No. 11 – Edmonton Elks
- Position: Wide receiver
- Roster status: Active
- CFL status: National

Personal information
- Born: July 6, 1996 (age 30) Toronto, Ontario, Canada
- Listed height: 6 ft 0 in (1.83 m)
- Listed weight: 210 lb (95 kg)

Career information
- University: St. Francis Xavier
- CFL draft: 2019 (2nd round, 13th overall pick)

Career history
- 2019–2024: Montreal Alouettes
- 2025–present: Edmonton Elks

Awards and highlights
- Grey Cup champion (2023);
- Stats at CFL.ca

= Kaion Julien-Grant =

Canadian gridiron football player (born 1996)

Kaion Julien-Grant (born July 6, 1996) is a Canadian professional football wide receiver for the Edmonton Elks of the Canadian Football League (CFL). He played U Sports football for the St. Francis Xavier X-Men.

== University career ==
In high school, Julien-Grant was a dual-sport athlete, playing both football and basketball. He committed to play college football at St. Francis Xavier. Over 31 career games with the X-Men, Julien-Grant had 118 receptions for 2,032 yards and 22 touchdowns, adding 672 yards on 31 kickoff returns and 1,786 yards and two touchdowns on 119 punt returns.

== Professional career ==

Pre-draft measurables
| Height | Weight | 40-yard dash | 20-yard shuttle | Three-cone drill | Vertical jump | Broad jump | Bench press |
| 6 ft 1 in (1.85 m) | 210 lb (95 kg) | 4.49 s | 4.47 s | 7.43 s | 37.5 in (0.95 m) | 10 ft 7+1⁄4 in (3.23 m) | 7 reps |
All values from CFL Combine

===Montreal Alouettes===
Julien-Grant was selected 13th overall by the Montreal Alouettes in the 2019 CFL draft. He began the 2019 season on the injured list, but then dressed for his first professional regular season game on August 25, 2021, against the Toronto Argonauts. He had his first career reception on November 1, 2021, against the Ottawa Redblacks and the eight-yard catch was his lone stat of the season while playing in eight regular season games. Julien-Grant played in his first post-season game this season, but the Alouettes lost the East Semi-Final to the Edmonton Eskimos.

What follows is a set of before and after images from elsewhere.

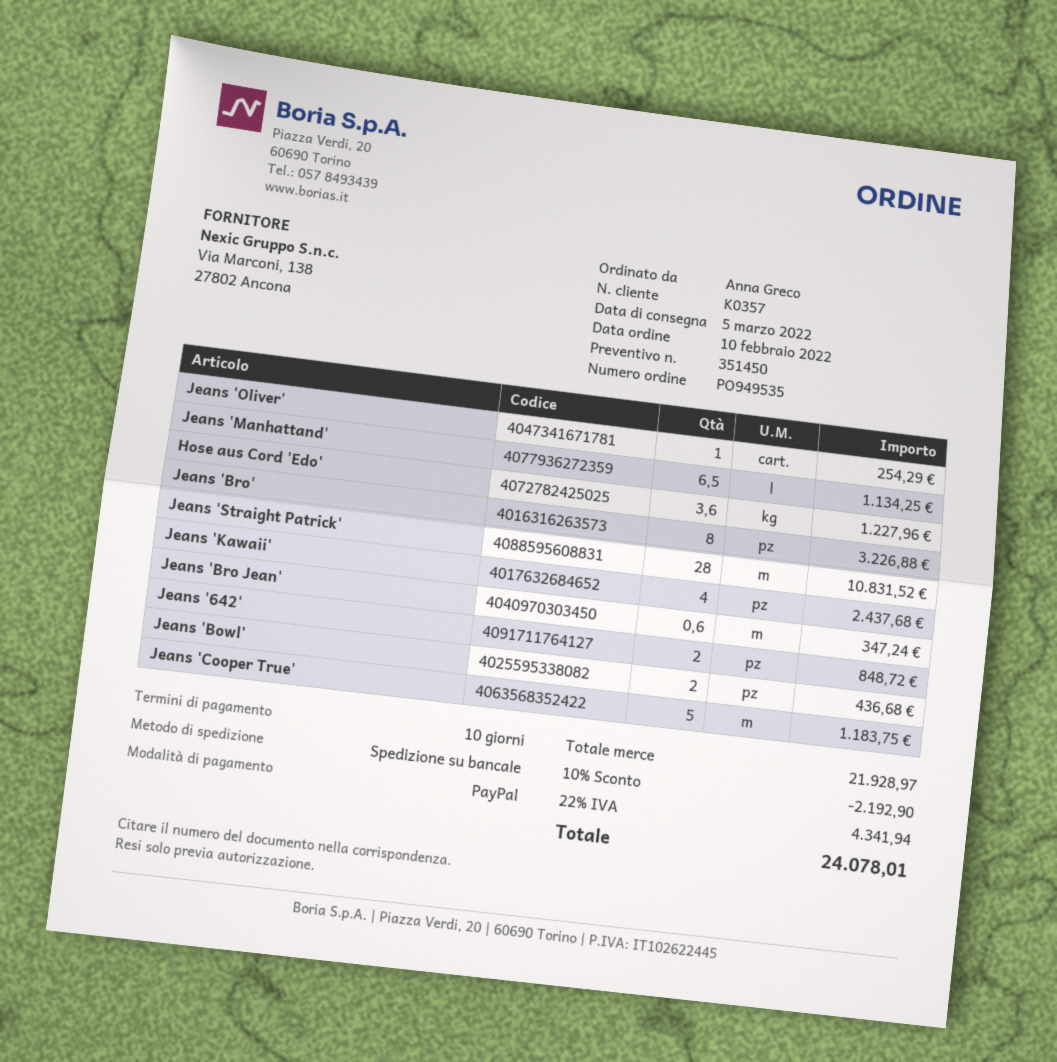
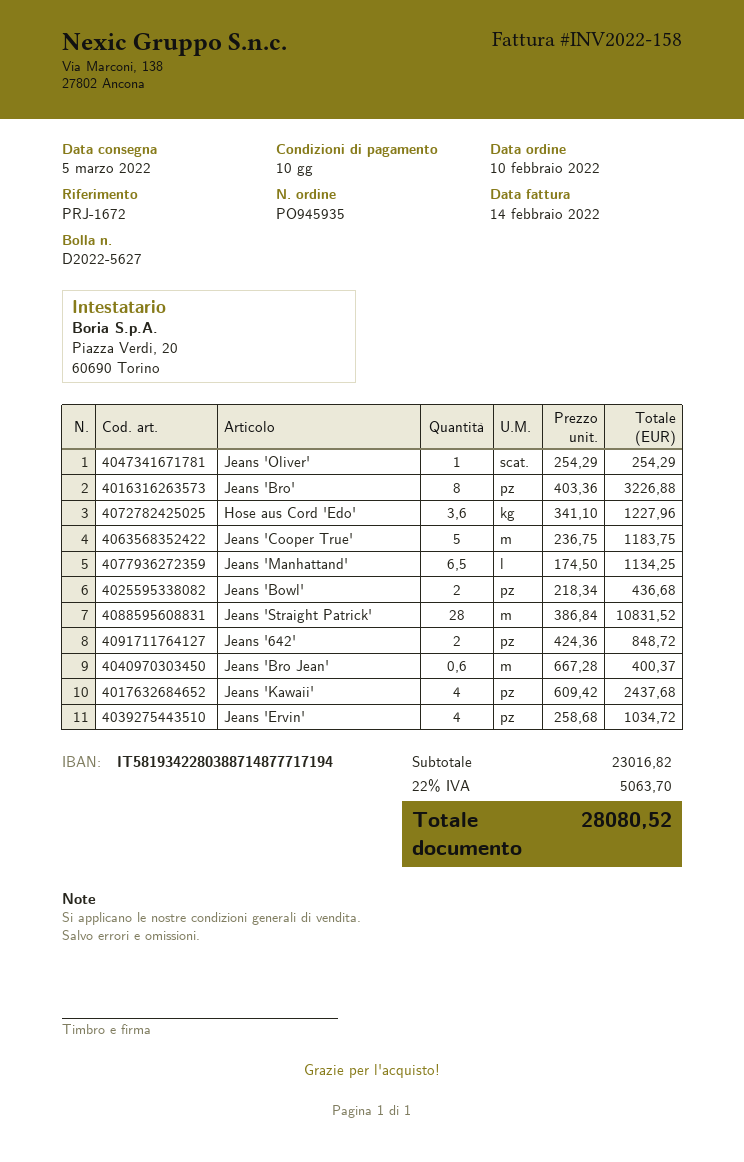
order number: PO949535 -> PO945935
Jeans 'Bro Jean': 0.6 for 347.24 -> 0.6 for 400.37
Jeans 'Ervin': none -> 4 for 1034.72
subtotal: 21928.97 -> 23016.82
discount: 10% = 2192.90 -> none
tax: 22% = 4341.94 -> 22% = 5063.70
total: 24078.01 -> 28080.52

Due to the cancellation of the 2020 CFL season, Julien-Grant did not play in 2020. He re-signed with the Alouettes on January 20, 2021. He played in all 14 regular season games during the 2021 season where he had eight receptions for 133 yards.

On June 23, 2022, Julien-Grant scored his first career professional touchdown on a 70-yard reception from Trevor Harris in a game against the Saskatchewan Roughriders. He finished the season having played in all 18 regular season games where he had 36 receptions for 517 yards and three touchdowns. He also had six catches for 46 yards in the two playoff games that year. Following the season Julien-Grant had a workout with the Denver Broncos of the National Football League (NFL).

===Edmonton Elks===
Julien-Grant joined the Edmonton Elks through free agency on February 11, 2025.

== Personal life ==
Julien-Grant's father, Karim Grant, played in the CFL for the Alouettes and the Hamilton Tiger-Cats.